══ DATA UNDER STUDY

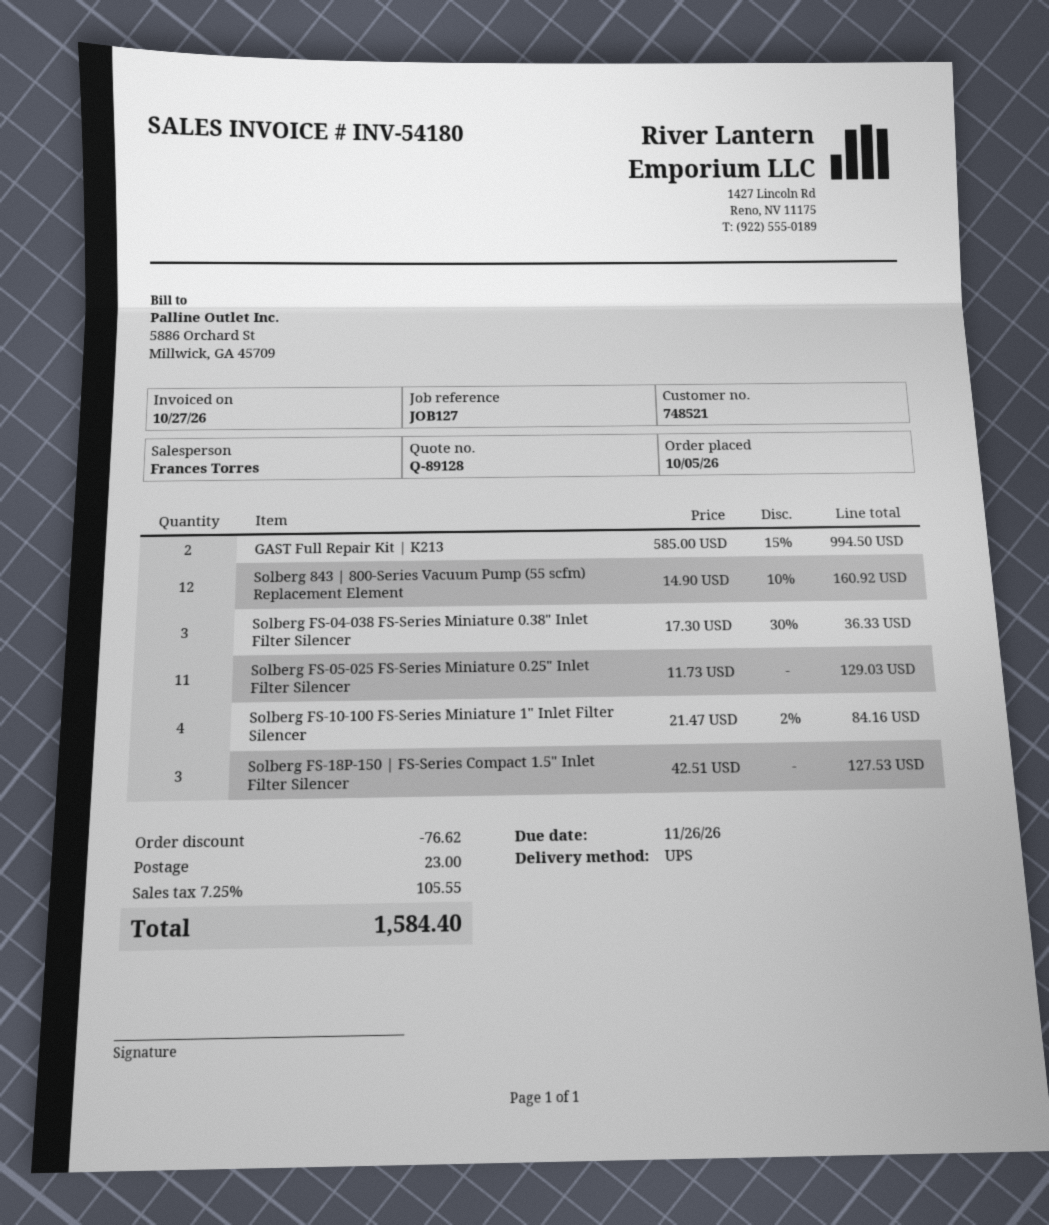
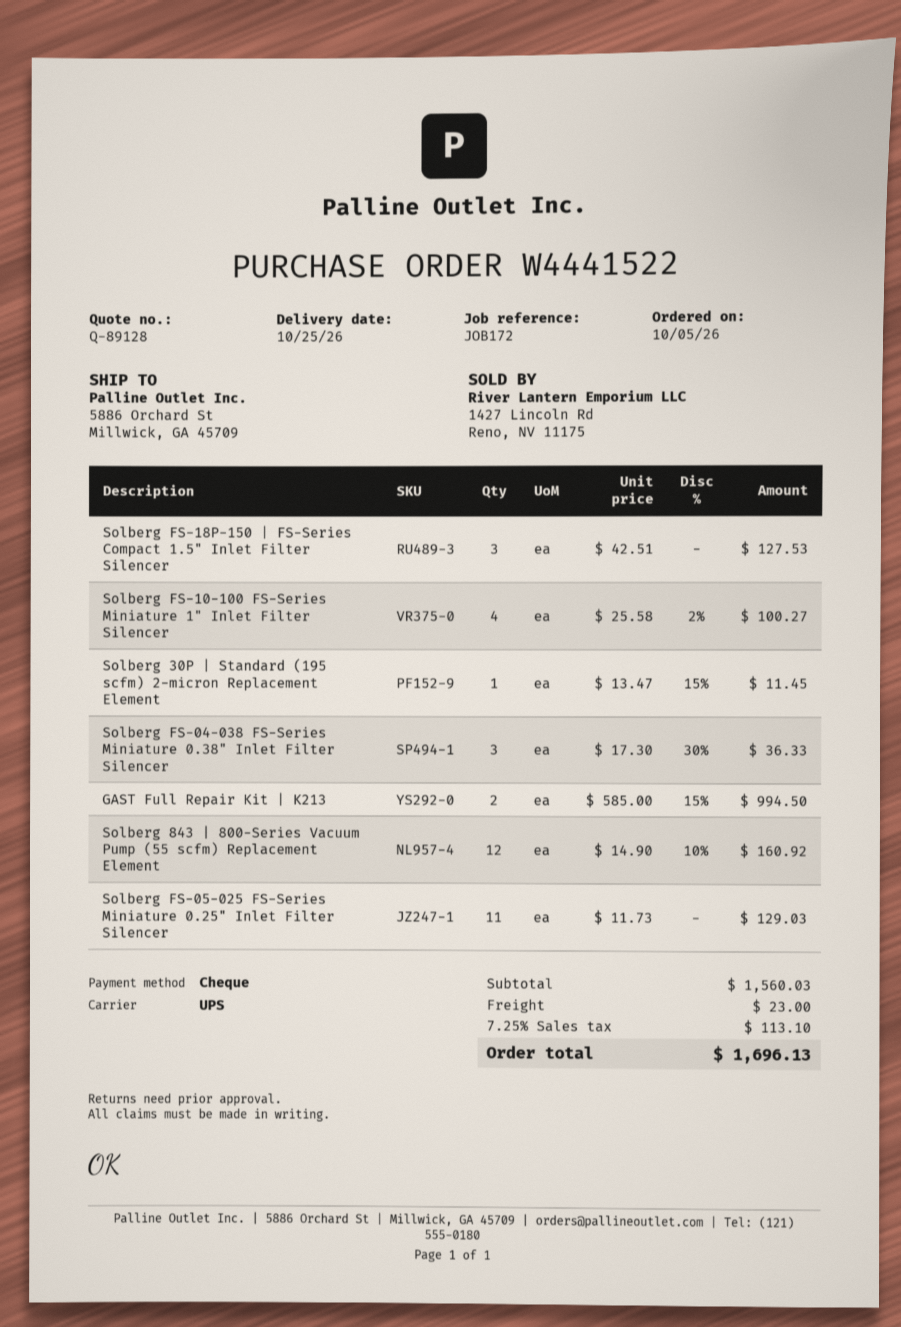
reference: JOB127 -> JOB172
Solberg FS-10-100 FS-Series Miniature 1" Inlet Filter Silencer: 4 x 21.47 - 2% = 84.16 -> 4 x 25.58 - 2% = 100.27
Solberg 30P | Standard (195 scfm) 2-micron Replacement Element: none -> 1 x 13.47 - 15% = 11.45
discount: 76.62 -> none
tax: 7.25% = 105.55 -> 7.25% = 113.10
total: 1584.40 -> 1696.13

════

DIRECTIONS FOR THIS TASK ▸
Among the lines of the data above, count those containing the word "Solberg" and report the total alone.

TASK RESULT ▸
2